Something seemed to put a charge into the Cub bats Wednesday night.

``Who knows if it helped or not, but we definitely had success tonight,'' said Derrek Lee, one of only two Cub hitters who didn't get called into Lou's office before the game for a quick, ``the-guy-playing-the-best-is-going-to-get-the-starts'' talk.

Five home runs later - including Lee's career 300th - the Cubs had a 9-4 win over the Brewers and a new high-energy look.

Of course, nine runs always looks like more energy than one. Even when seven of them are scored with a jog - including five on two pairs of homers by Marlon Byrd and Geovany Soto.
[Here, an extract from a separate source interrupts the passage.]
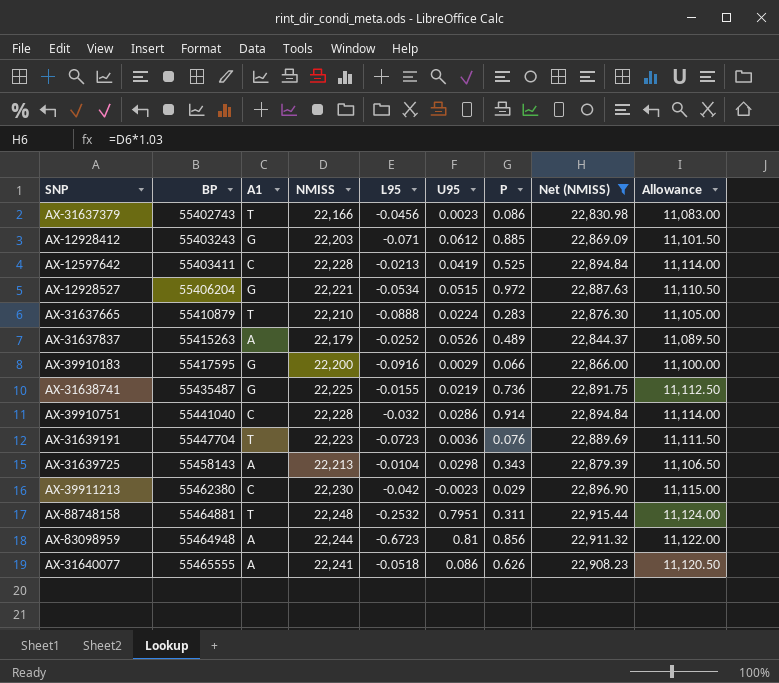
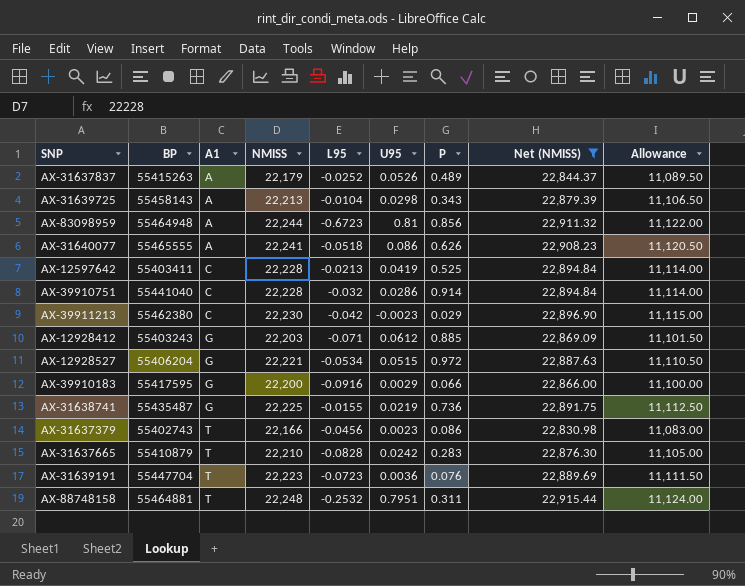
row order: BP ascending -> A1 ascending
AX-31637665 | L95: -0.0888 -> -0.0828
AX-31637665 | U95: 0.0224 -> 0.0242

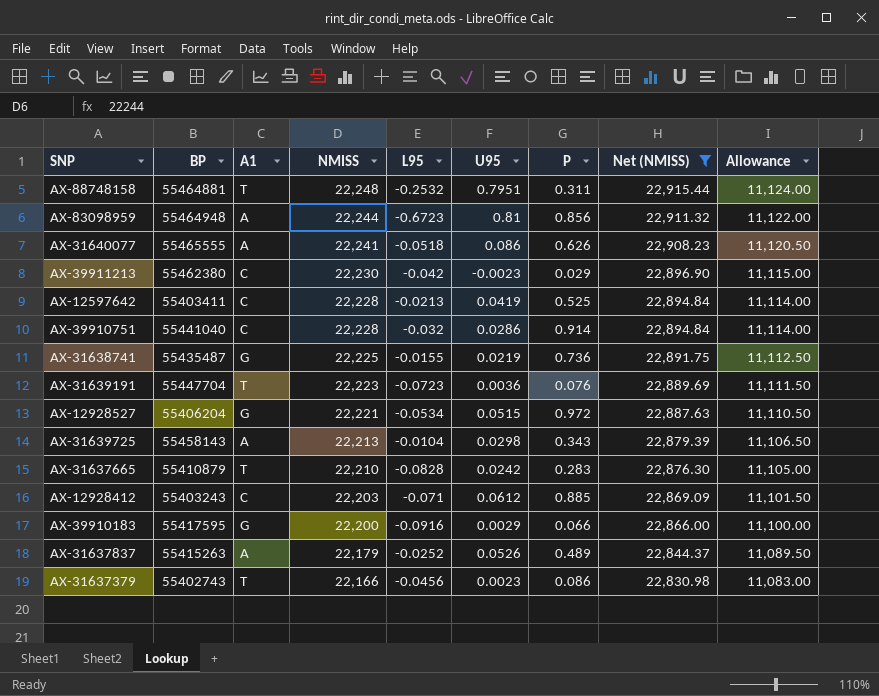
row order: A1 ascending -> NMISS descending
AX-12928412 | A1: G -> C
Piniella said he just wanted to put a little ``urgency'' into a group that has struggled to score runs all season.

Winning pitcher Carlos Zambrano said he saw a difference in the energy level.

``Hopefully, this is the start of a good streak for us, winning streak and hitting streak,'' he said. ``Since the first day of the season, we know that we can hit. We just haven't been able to execute it. But one thing I know is we have good hitters. Unfortunately, we don't' look like that [this season], but this team is loaded.''

For Lee, the pursuit of his 300th home run was an exercise in putting it out of his mind.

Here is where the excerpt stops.